Record excerpts:
* * * * * * *

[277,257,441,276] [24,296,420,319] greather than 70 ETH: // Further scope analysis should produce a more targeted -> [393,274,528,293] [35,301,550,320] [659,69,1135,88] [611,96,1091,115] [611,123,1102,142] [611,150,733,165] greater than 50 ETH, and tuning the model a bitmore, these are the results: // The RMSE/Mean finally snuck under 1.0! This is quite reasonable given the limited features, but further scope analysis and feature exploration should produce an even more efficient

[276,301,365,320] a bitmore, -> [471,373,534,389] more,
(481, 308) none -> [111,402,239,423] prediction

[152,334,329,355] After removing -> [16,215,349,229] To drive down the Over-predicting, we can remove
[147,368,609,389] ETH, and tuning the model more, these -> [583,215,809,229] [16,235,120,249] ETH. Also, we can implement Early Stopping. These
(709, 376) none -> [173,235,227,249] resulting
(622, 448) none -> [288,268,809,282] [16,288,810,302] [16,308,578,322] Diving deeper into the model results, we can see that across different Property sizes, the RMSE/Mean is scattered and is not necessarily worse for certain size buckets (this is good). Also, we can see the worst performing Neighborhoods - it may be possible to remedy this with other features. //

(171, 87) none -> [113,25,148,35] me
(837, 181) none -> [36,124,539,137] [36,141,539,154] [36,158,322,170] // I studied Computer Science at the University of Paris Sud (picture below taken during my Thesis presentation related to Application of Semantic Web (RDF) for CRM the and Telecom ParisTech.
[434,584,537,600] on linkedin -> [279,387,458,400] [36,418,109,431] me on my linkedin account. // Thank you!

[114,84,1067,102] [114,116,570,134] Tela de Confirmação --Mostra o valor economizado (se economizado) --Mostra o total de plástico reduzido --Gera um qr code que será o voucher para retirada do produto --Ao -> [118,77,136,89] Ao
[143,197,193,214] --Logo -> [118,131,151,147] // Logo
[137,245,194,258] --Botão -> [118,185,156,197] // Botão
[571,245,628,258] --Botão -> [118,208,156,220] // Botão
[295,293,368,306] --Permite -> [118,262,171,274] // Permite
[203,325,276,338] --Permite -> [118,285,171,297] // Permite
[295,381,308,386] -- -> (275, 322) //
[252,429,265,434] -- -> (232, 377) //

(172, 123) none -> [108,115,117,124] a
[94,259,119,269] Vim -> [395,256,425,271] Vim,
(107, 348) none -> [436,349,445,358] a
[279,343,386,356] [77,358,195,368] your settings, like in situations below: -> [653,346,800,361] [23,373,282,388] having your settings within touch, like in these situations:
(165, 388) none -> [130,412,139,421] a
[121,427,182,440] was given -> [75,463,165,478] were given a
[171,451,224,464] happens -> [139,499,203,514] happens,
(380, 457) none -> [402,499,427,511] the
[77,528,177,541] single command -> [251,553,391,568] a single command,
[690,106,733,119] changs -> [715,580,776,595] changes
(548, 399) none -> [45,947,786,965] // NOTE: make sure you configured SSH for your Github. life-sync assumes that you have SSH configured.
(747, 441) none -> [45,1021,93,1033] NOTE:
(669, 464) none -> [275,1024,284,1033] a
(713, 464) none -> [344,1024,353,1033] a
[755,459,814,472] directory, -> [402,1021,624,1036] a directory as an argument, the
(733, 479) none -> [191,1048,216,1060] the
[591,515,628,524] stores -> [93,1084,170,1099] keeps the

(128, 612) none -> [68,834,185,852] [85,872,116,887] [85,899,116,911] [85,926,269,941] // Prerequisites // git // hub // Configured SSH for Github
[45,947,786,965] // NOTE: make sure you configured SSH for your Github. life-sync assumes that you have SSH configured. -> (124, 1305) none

* * * * * * *

Exercise: Everything from the line that has "(747, 441) none" to the final line above should be retyped exactly, and nothing else.

Solution to the exercise:
(747, 441) none -> [45,1021,93,1033] NOTE:
(669, 464) none -> [275,1024,284,1033] a
(713, 464) none -> [344,1024,353,1033] a
[755,459,814,472] directory, -> [402,1021,624,1036] a directory as an argument, the
(733, 479) none -> [191,1048,216,1060] the
[591,515,628,524] stores -> [93,1084,170,1099] keeps the

(128, 612) none -> [68,834,185,852] [85,872,116,887] [85,899,116,911] [85,926,269,941] // Prerequisites // git // hub // Configured SSH for Github
[45,947,786,965] // NOTE: make sure you configured SSH for your Github. life-sync assumes that you have SSH configured. -> (124, 1305) none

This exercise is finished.